Reprezentacja Polski przed meczem z Węgrami w Budapeszcie (18 grudnia 1921). Od lewej: trener Imre Pozsonyi, Wacław Kuchar, Edmund Szyc, Marian Einbacher, Jan Weysenhoff, Leon Sperling, Stefan Loth, Artur Marczewski, Jan Loth, Stanisław Mielech, Edward Cetnarowski, Wacław Babulski, Józef Kałuża, Henryk Leser i Ludwik Gintel. Klęczą od lewej: Zdzisław Styczeń, Stanisław Cikowski i Tadeusz Synowiec.
► Polska nie była wtedy członkiem FIFA. PZPN już wówczas starał się o przyjęcie do tej organizacji, ale nastąpiło to dopiero 20 kwietnia 1923 roku.
► Selekcjonerem reprezentacji był Józef Szkolnikowski, który pełnił także funkcję szefa Wydziału Gier PZPN. To on kierował przygotowaniami do starcia z Węgrami, ale do Budapesztu nie pojechał. Na trenerskiej ławce zasiadł... Węgier Imre Pozsonyi, który pełnił także funkcję szkoleniowca pierwszego mistrza Polski – Cracovii.
► Na wstępnej liście powołanych znalazło się 22 zawodników, którzy na stadionie Cracovii rozegrali między sobą dwa sparingi. Najpierw kadra A pokonała kadrę B 4:1, a dwa tygodnie później wygrała jeszcze wyżej (5:1).
► Po sparingach został ustalony ostateczny skład ekipy. Do Budapesztu pojechało 13 zawodników oraz trener Pozsonyi, prezes PZPN Edward Cetnarowski (z racji tuszy nazywany „dwucetnarowskim”) oraz członek Zarządu i Wydziału Gier Związku Jan Weyssenhoff.
► Wybrani zawodnicy przed wyjazdem do Budapesztu rozegrali jeszcze trzy gry kontrolne z reprezentacjami miast: Bielska (3:1), Lwowa (9:1) i Krakowa (7:1).
Okładka „Przeglądu Sportowego” z 24 grudnia 1921 roku po meczu Węgry - Polska.
► „Przegląd Sportowy” (kosztował wtedy 80 marek) ogłosił konkurs na wytypowanie wyniku meczu. Nadeszło prawie 6 tysięcy kuponów. 4171 osób typowało zwycięstwo Węgrów (z tego 54 trafnie wytypowało wynik), na remis stawiało 671 uczestników, a na wygraną biało-czerwonych 1104 osoby.
► Ekipa wyruszyła na mecz pociągiem w piątek 16 grudnia z Krakowa.
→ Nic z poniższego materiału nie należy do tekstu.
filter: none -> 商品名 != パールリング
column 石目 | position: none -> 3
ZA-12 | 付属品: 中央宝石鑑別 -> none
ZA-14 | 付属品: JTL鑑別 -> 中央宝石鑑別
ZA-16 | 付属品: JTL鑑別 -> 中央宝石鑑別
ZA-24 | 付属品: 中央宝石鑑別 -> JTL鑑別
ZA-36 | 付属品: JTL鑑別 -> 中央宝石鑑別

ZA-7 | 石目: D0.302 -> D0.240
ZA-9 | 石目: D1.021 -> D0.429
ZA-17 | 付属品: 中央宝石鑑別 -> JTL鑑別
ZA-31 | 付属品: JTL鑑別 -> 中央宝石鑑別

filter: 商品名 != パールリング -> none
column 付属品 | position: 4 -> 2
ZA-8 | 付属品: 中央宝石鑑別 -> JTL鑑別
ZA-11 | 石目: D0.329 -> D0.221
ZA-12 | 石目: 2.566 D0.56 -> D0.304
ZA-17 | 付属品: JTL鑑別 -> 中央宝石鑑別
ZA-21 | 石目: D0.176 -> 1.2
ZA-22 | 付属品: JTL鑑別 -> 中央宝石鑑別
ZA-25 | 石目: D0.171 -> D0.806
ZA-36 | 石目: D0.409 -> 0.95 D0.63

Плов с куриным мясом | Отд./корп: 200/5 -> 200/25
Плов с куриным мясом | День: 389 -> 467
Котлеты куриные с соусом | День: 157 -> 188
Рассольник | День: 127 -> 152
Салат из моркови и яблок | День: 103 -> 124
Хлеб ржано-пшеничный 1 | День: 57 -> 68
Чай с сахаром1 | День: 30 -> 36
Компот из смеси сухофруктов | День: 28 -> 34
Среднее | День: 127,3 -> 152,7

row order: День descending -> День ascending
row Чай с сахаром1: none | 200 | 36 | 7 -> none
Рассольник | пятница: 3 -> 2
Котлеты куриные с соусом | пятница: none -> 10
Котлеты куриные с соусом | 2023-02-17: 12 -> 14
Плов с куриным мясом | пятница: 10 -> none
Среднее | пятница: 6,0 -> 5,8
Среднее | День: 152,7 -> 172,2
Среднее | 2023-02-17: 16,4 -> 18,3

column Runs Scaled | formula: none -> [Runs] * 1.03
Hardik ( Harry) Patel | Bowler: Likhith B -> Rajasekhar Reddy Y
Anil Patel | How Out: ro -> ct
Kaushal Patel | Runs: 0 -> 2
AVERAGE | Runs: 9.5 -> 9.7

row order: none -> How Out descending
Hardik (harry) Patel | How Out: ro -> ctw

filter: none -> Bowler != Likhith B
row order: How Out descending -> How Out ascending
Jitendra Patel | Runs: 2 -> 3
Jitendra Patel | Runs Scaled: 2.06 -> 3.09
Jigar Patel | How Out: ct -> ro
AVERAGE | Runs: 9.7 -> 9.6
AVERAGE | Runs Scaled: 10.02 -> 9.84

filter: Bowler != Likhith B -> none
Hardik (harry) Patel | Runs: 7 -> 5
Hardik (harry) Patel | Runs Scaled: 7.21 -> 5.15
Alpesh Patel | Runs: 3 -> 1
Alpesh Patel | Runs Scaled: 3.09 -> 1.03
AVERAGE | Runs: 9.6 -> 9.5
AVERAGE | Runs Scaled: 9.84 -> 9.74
W Trzebini dołączyli pozostali członkowie drużyny. Podróż do Budapesztu, w wagonach III klasy, trwała 36 godzin. Polacy przyjechali do stolicy Węgier dopiero 14 godzin przed pierwszym gwizdkiem sędziego.
► Polska zagrała w składzie: Jan Loth (Polonia Warszawa) – Ludwik Gintel (Cracovia), Artur Marczewski (Polonia Warszawa) – Zdzisław Styczeń (Cracovia), Stanisław Cikowski (Cracovia), Tadeusz Synowiec (Cracovia, kapitan) – Stanisław Mielech (Cracovia), Wacław Kuchar (Pogoń Lwów), Józef Kałuża (Cracovia), Marian Einbacher (Warta Poznań), Leon Sperling (Cracovia).
► Mecz odbywał się na bardzo grząskim boisku, zawodnicy ślizgali się w błocie, które powstało po rozpuszczonym śniegu.
► Bohaterem był bramkarz Jan Loth, dzięki jego kapitalnym interwencjom Polacy przegrali tylko 0:1.
► Jak padła bramka? Oddajmy głos świadkom tego wydarzenia: „W 18. minucie Wiener centruje, robi się tłok pod bramką polską, z którego korzysta Szabó, strzelając po wyminięciu Marczewskiego z bliskiej odległości. Loth piłkę dosięgnął, strzał był wszakże za silny i ugrzązł w siatce”.
► Na zwycięstwo nad Węgrami w oficjalnym meczu międzypaństwowym trzeba było czekać 18 lat. 27 sierpnia 1939 roku na stadionie Legii biało-czerwoni sensacyjnie pokonali ówczesnych wicemistrzów świata 4:2. Tuż przed rozpoczęciem II wojny światowej uczeń wreszcie przerósł mistrza.
* Cytaty i informacje pochodzą z książki Andrzeja Gowarzewskiego „Biało-Czerwoni, dzieje reprezentacji Polski. Encyklopedia Piłkarska Fuji, tom 2”, Wydawnictwo GIA, Katowice 1991.